# [WHAT THE TASK REQUIRES]
Produce a copy of every line in the records that holds the string "solicita".

*** MATERIAL PROVIDED ***

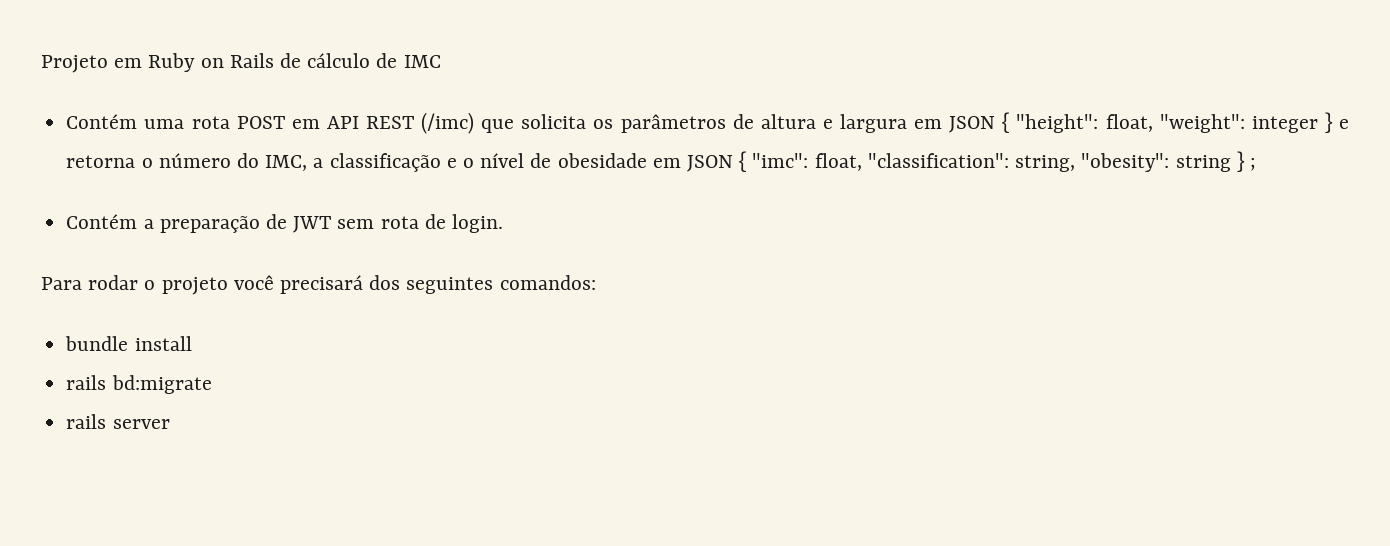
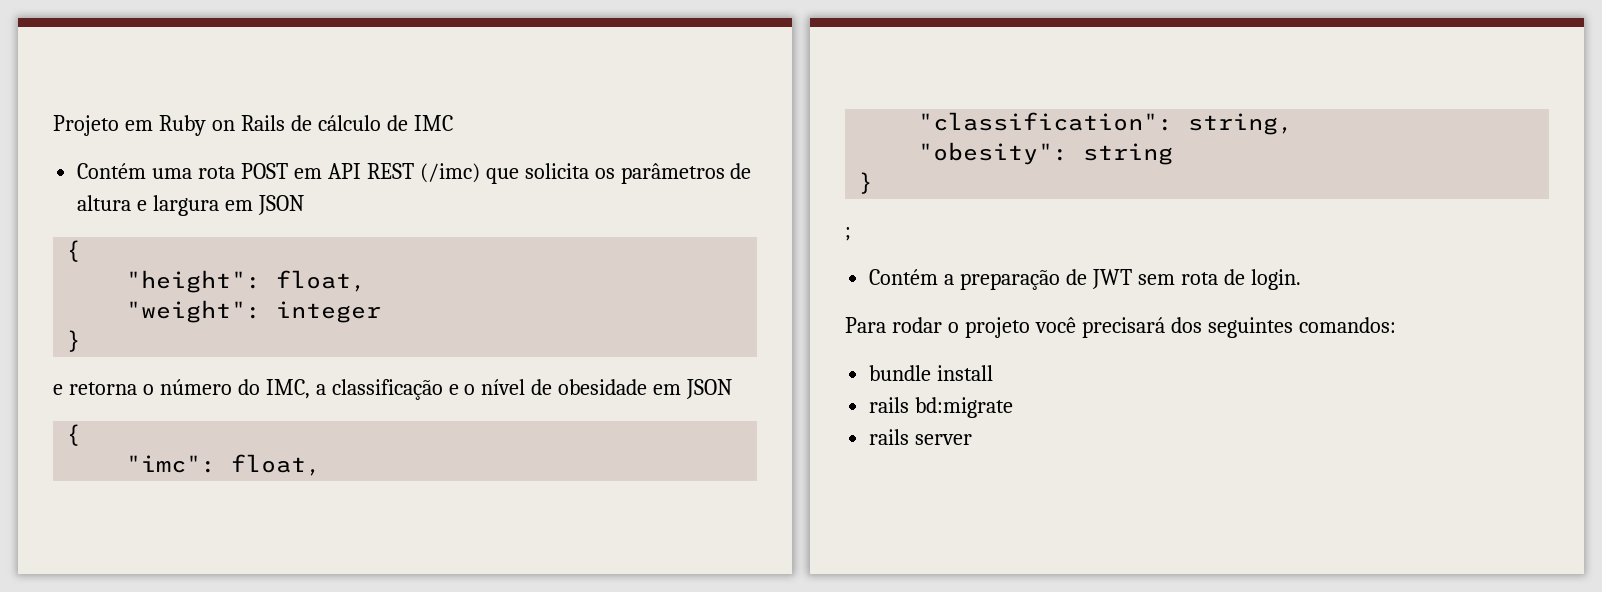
- Contém uma rota POST em API REST (/imc) que solicita os parâmetros de altura e largura em JSON { "height": float, "weight": integer } e retorna o número do IMC, a classificação e o nível de obesidade em JSON { "imc": float, "classification": string, "obesity": string } ;
+ Contém uma rota POST em API REST (/imc) que solicita os parâmetros de altura e largura em JSON
+ {
+ "height": float,
+ "weight": integer
+ }
+ e retorna o número do IMC, a classificação e o nível de obesidade em JSON
+ {
+ "imc": float,
+ "classification": string,
+ "obesity": string
+ }
+ ;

*** End of MATERIAL PROVIDED ***

# [ANSWER TO THIS PROBLEM]
- Contém uma rota POST em API REST (/imc) que solicita os parâmetros de altura e largura em JSON { "height": float, "weight": integer } e retorna o número do IMC, a classificação e o nível de obesidade em JSON { "imc": float, "classification": string, "obesity": string } ;
+ Contém uma rota POST em API REST (/imc) que solicita os parâmetros de altura e largura em JSON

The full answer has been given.